** Your task **
The listing is to be printed word for word, pictures omitted.
(Dataset content begins)
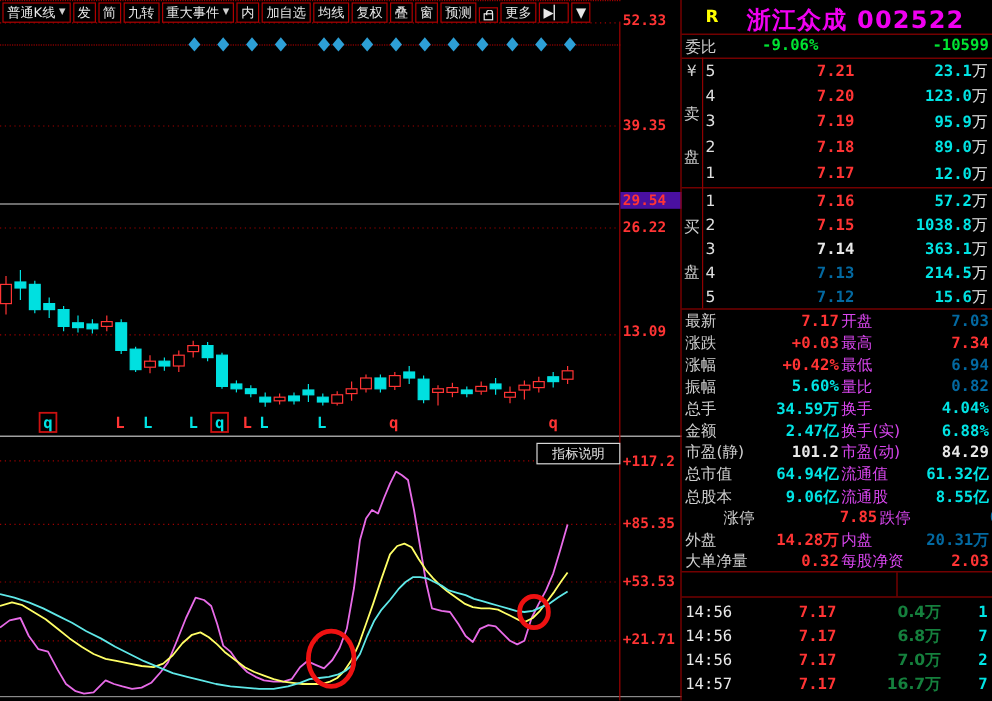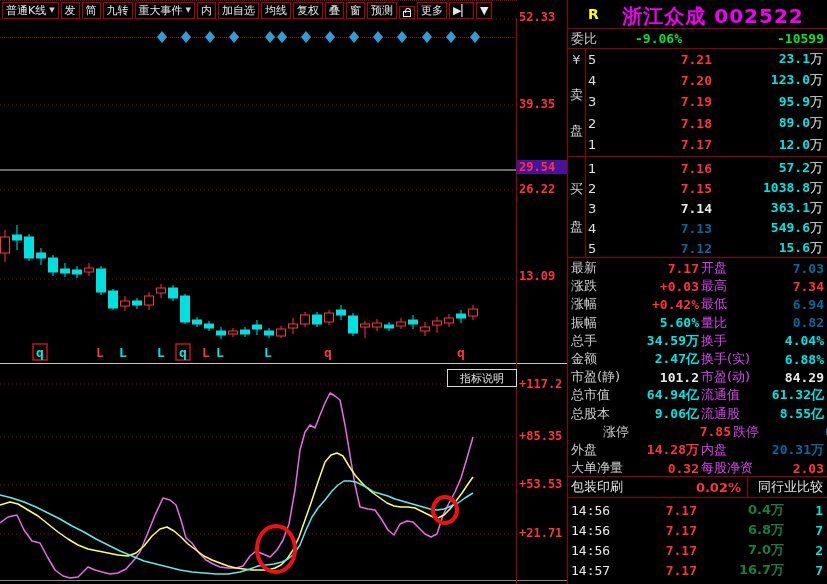"549.6" span.c-cyan { text: 549.6 -> 214.5 }
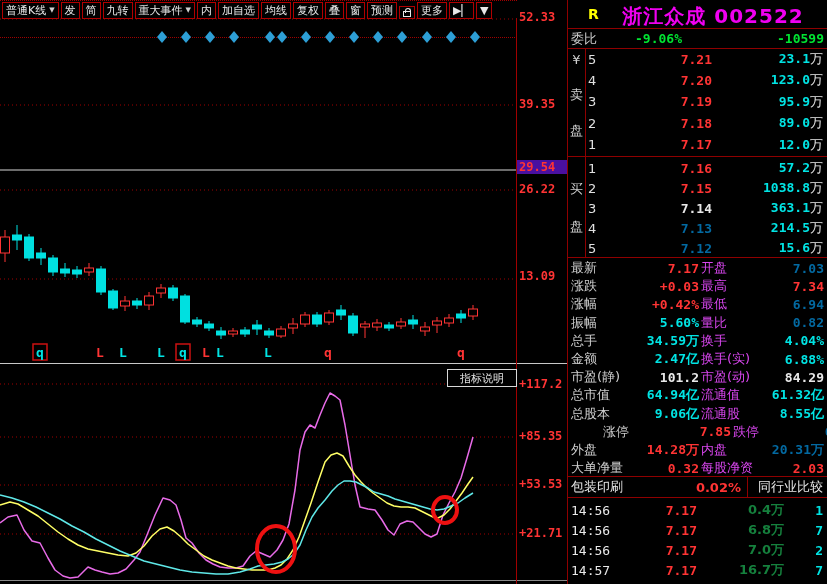"包装印刷" div { html: <div> <span>包装印刷</span> <span>0.02%</span> <span>同行业比较</span> </div> -> none }
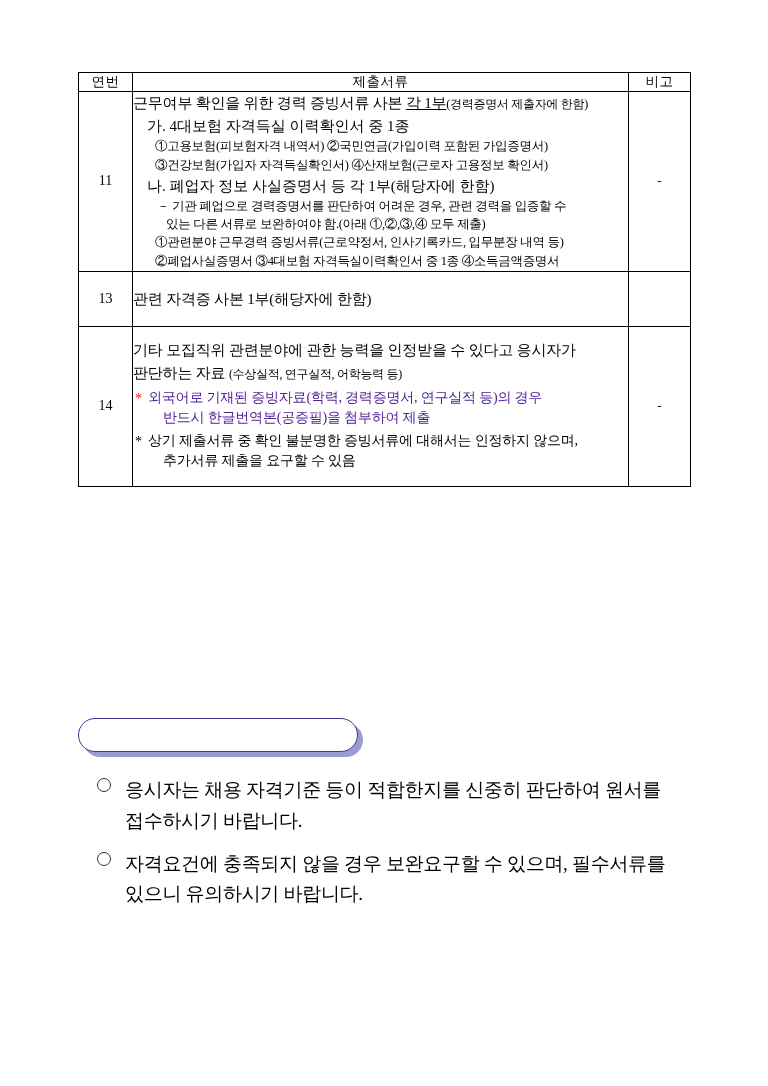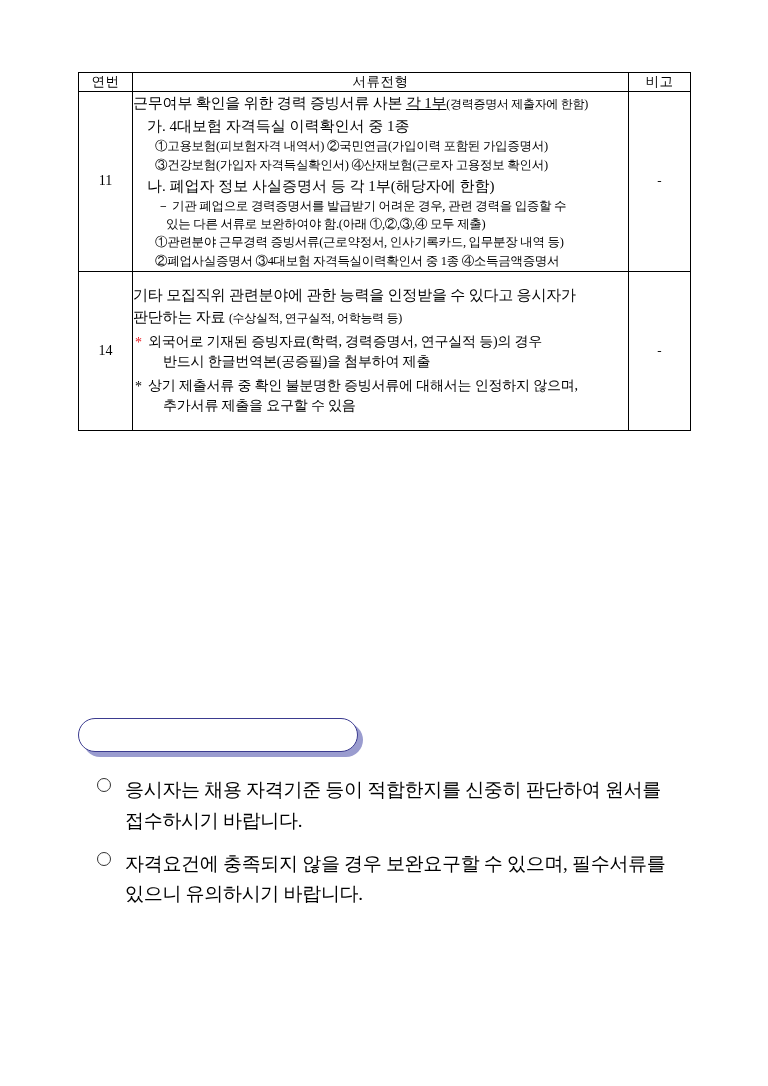"서류전형" th.hdr { text: 서류전형 -> 제출서류 }
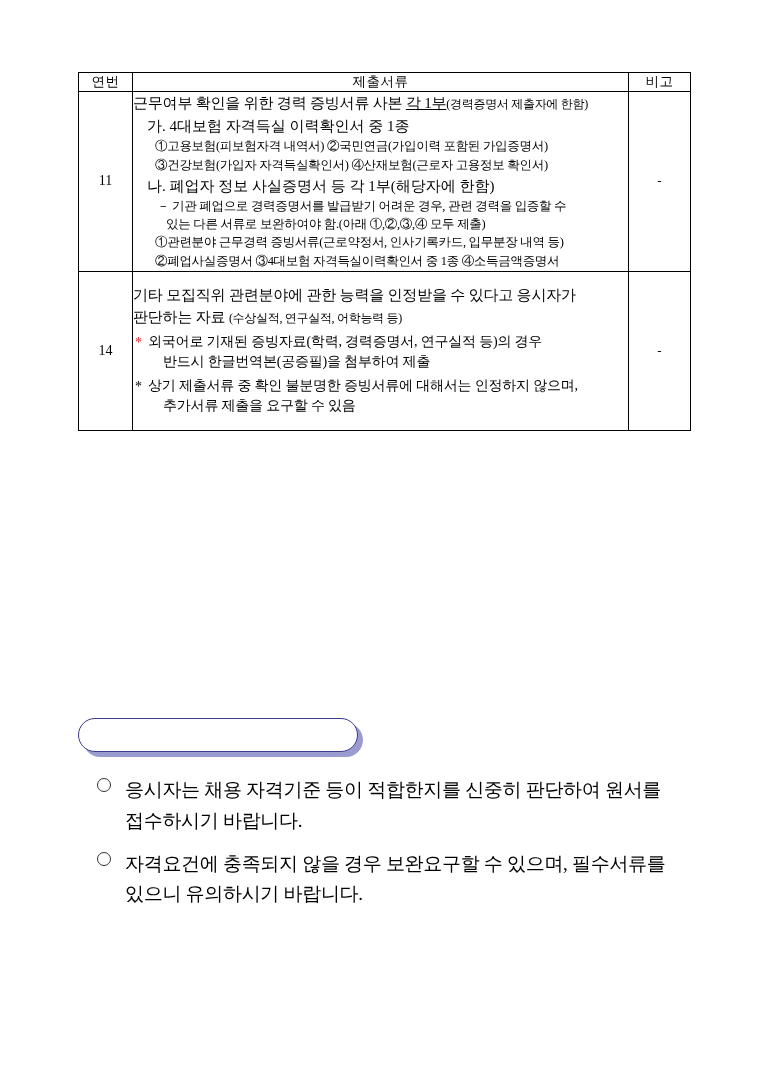"－ 기관 폐업으로 경력증명서를 발급받기" div.dash-row { text: 발급받기 -> 판단하여 }
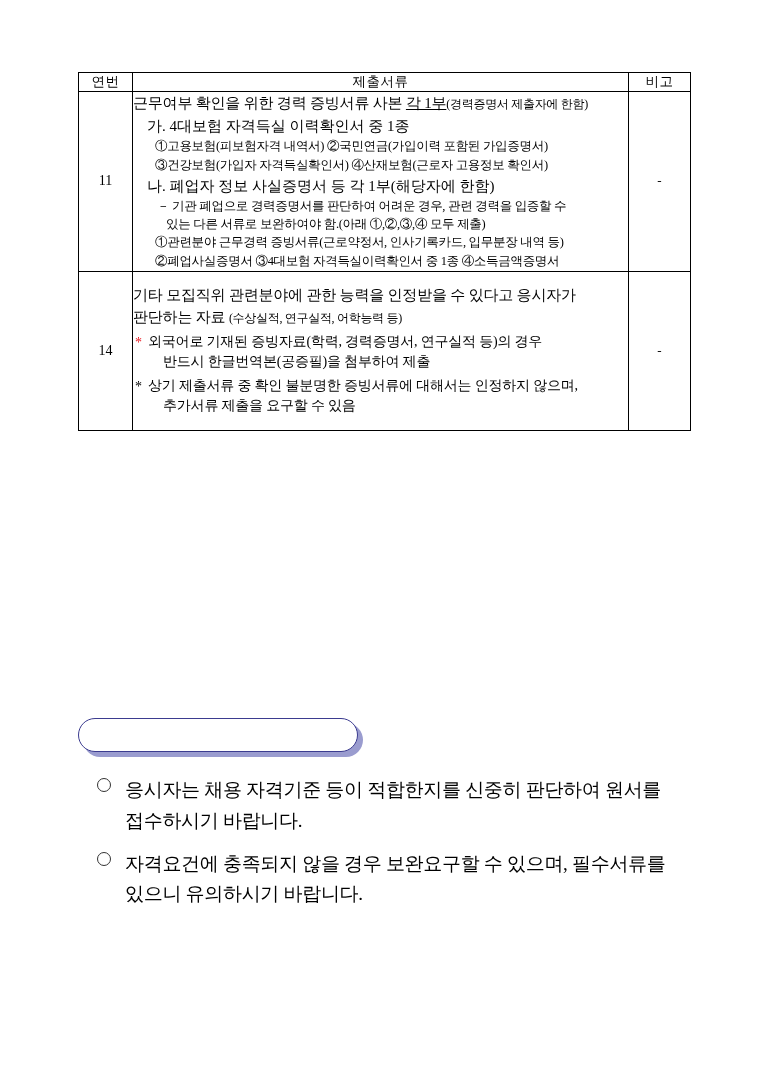"13" tr { html: none -> <tr> <td>13</td> <td> <div>관련 자격증 사본 1부(해당자에 한함)</div> </td> <td></td> </tr> }
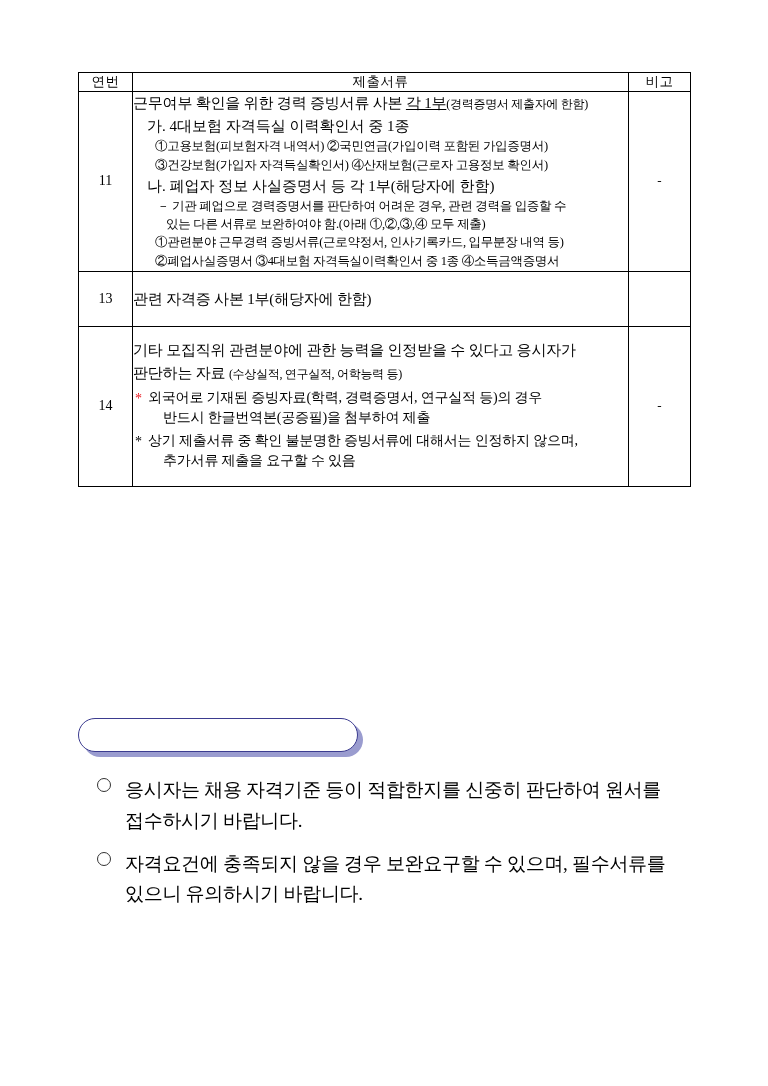"외국어로 기재된 증빙자료(학력, 경력증명서, 연구실적" .red { color: #000000 -> #4c1d95 }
(Dataset content ends)
** Your response **
"549.6" span.c-cyan { text: 549.6 -> 214.5 }
"包装印刷" div { html: <div> <span>包装印刷</span> <span>0.02%</span> <span>同行业比较</span> </div> -> none }
"서류전형" th.hdr { text: 서류전형 -> 제출서류 }
"－ 기관 폐업으로 경력증명서를 발급받기" div.dash-row { text: 발급받기 -> 판단하여 }
"13" tr { html: none -> <tr> <td>13</td> <td> <div>관련 자격증 사본 1부(해당자에 한함)</div> </td> <td></td> </tr> }
"외국어로 기재된 증빙자료(학력, 경력증명서, 연구실적" .red { color: #000000 -> #4c1d95 }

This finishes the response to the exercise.